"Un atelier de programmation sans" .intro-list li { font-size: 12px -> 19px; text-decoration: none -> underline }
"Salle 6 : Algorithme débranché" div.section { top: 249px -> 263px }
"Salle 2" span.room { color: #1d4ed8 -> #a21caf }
____________________
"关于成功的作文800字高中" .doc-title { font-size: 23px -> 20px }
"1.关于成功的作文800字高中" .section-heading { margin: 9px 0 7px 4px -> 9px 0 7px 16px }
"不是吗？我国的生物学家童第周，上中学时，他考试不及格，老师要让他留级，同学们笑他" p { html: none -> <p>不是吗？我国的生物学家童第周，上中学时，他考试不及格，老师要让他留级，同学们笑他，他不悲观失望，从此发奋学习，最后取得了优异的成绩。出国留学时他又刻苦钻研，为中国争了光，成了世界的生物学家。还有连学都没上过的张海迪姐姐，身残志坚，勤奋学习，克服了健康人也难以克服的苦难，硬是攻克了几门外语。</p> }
____________________
*Task to carry out:* Check each line of the data above for the word "size", then state how many lines have it. Give the number alone.

*Exercise answer:* 2